/decision-tree-using-hadoop

A decision tree implementation using Hadoop

Primary LanguagePythonMIT LicenseMIT

Mapreduce Implementation of Decision tree

Decision tree is a type of supervised machine learning algorithm that is most commonly used in data mining. They can be used to generate trees or rule sets depending on the implementation, that can then be used to perform predictions.

MapReduce is a programming model for processing and generating big data sets with a parallel, distributed algorithm on a cluster. A MapReduce program is composed of a map procedure, which performs filtering and sorting, and a reduce method, which performs a summary operation. The major advantage of Mapreduce is that the programs can scale horizontally by adding additional computing hardware.

Our program is an implementation of a decision tree algorithm that uses Information gain based on entropy of a possible split attribute.
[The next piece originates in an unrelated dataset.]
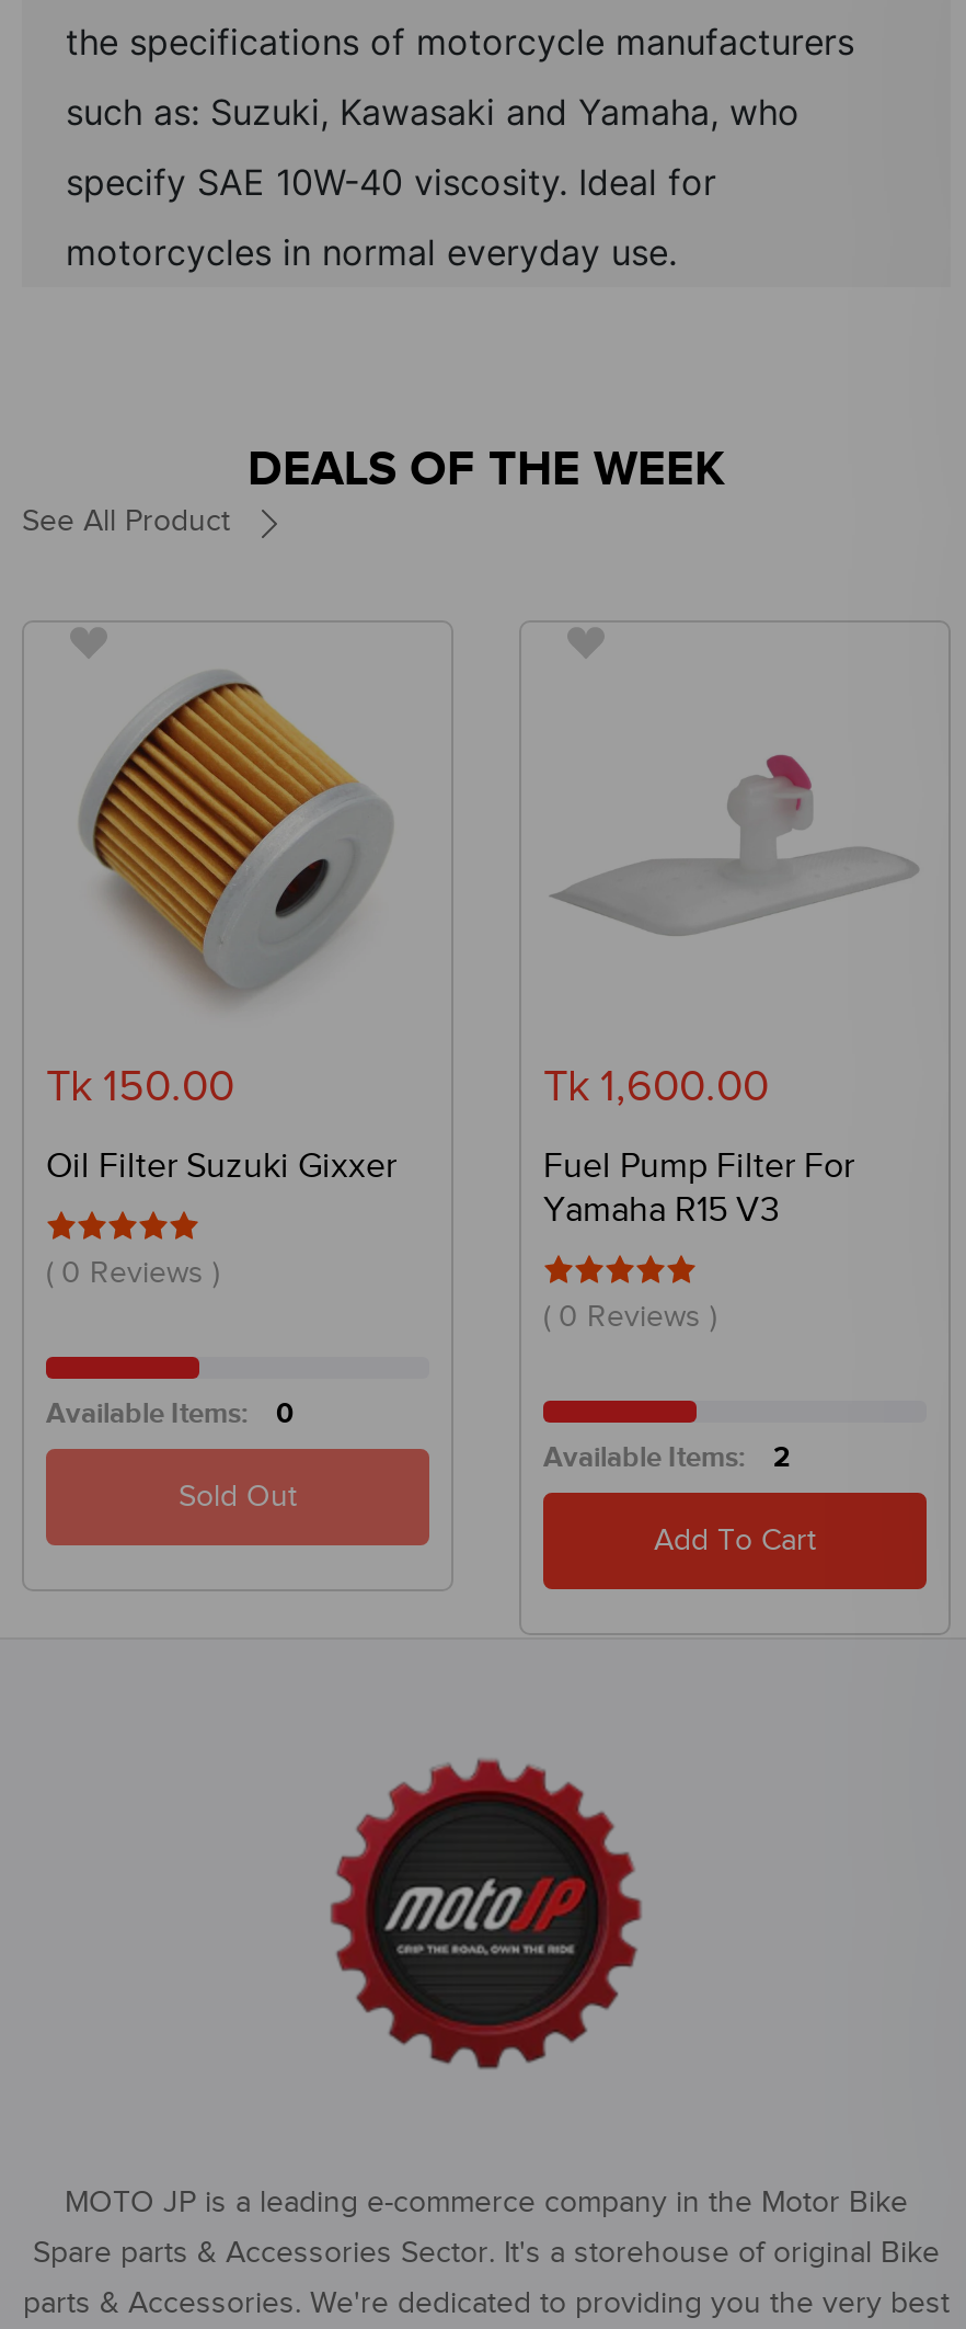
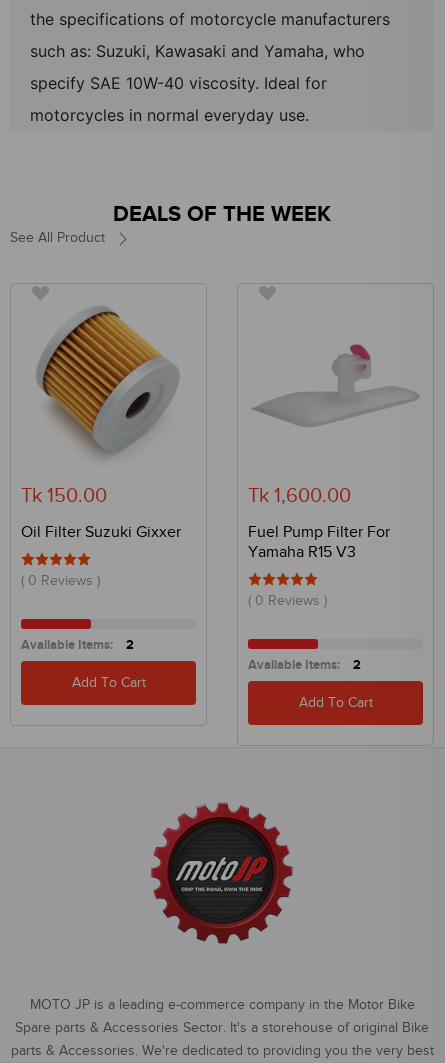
[46,1396,294,1429] Available Items: 0 -> [21,637,134,652] Available Items: 2
[179,1479,297,1512] Sold Out -> [72,675,146,690] Add To Cart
The program is structured into a series of map and reduce steps and can be run on mapreduce implementations such as Apache Hadoop, Google Dataproc or Amazon EMR.

The program can be run on various platforms, or on a local machine using a single thread, or even in a simulated local cluster. All these can be easily changed with a configuration option.

Dependency installation

  • Python2.7: The program needs python2.7 to run and this can be installed in a straightforward manner. Installers for Windows and MacOS can be found here. For linux distributions, the installation can be done using the default package manager. The instructions for Ubuntu are shown below.

    sudo apt-get update
    sudo apt-get install python2
    
  • Pip for python2.7: In case of Windows and MacOS, pip should be available by default when python2.7 is installed. However, for linux, the package will have to be installed separately. In any case, the following instructions can be used to install pip for python2.7

    • Make sure you have the get-pip.py file (present in the root directory)
    • Run it using python2.7. Run it with sudo if it is to be installed in the root user

    This will install pip for python2.7 in the directory where python is installed.

  • Installing mrjob

    python2 -m pip install mrjob
    

    The python2 in the command is better replaced with the complete python2.7 installation path to avoid any ambiguities

Running the program

  • Set the dataset details in main.py. The default dataset being used is the playtennis.txt
  • The dataset must be comma separated and not have a header row
  • Set the runner being used. By default, the program uses an inline runner, that runs the program sequentially in a single thread. Several other values are available. Some of them are:
    • inline: Runs the process in a single thread sequentially
    • local: Simluates a hadoop cluster in the local machine using differnt threads as worker nodes
    • hadoop: The program is given to a hadoop cluster tto run. Assumes that the program is being run in a hadoop cluster and that all the nodes have python installed
  • In case the program is to be run in a hadoop cluster, the cluster will have to be set up. This can be done in several ways:
    • Install hadoop cluster in a docker environment. This can be done using the Big Data Hadoop repository. The docker-compose up command can be used to spin up a docker environment. However, python (and mrjob) will have to be installed in theh cluster manually
    • Use a service such as Google Dataproc or Amazon EMR. Here, mrjob will have to be installed on the namenode of the hadoop cluster. It is to be noted that this may charge money if the free tier is not available
  • After running the program, a rules.txt file will be generated that will contain the rulesets generated from the dataset

Note: The program was written using python2.7 for compatibility reasons in Google Dataproc and the code can be converted to python3 with minimal changes.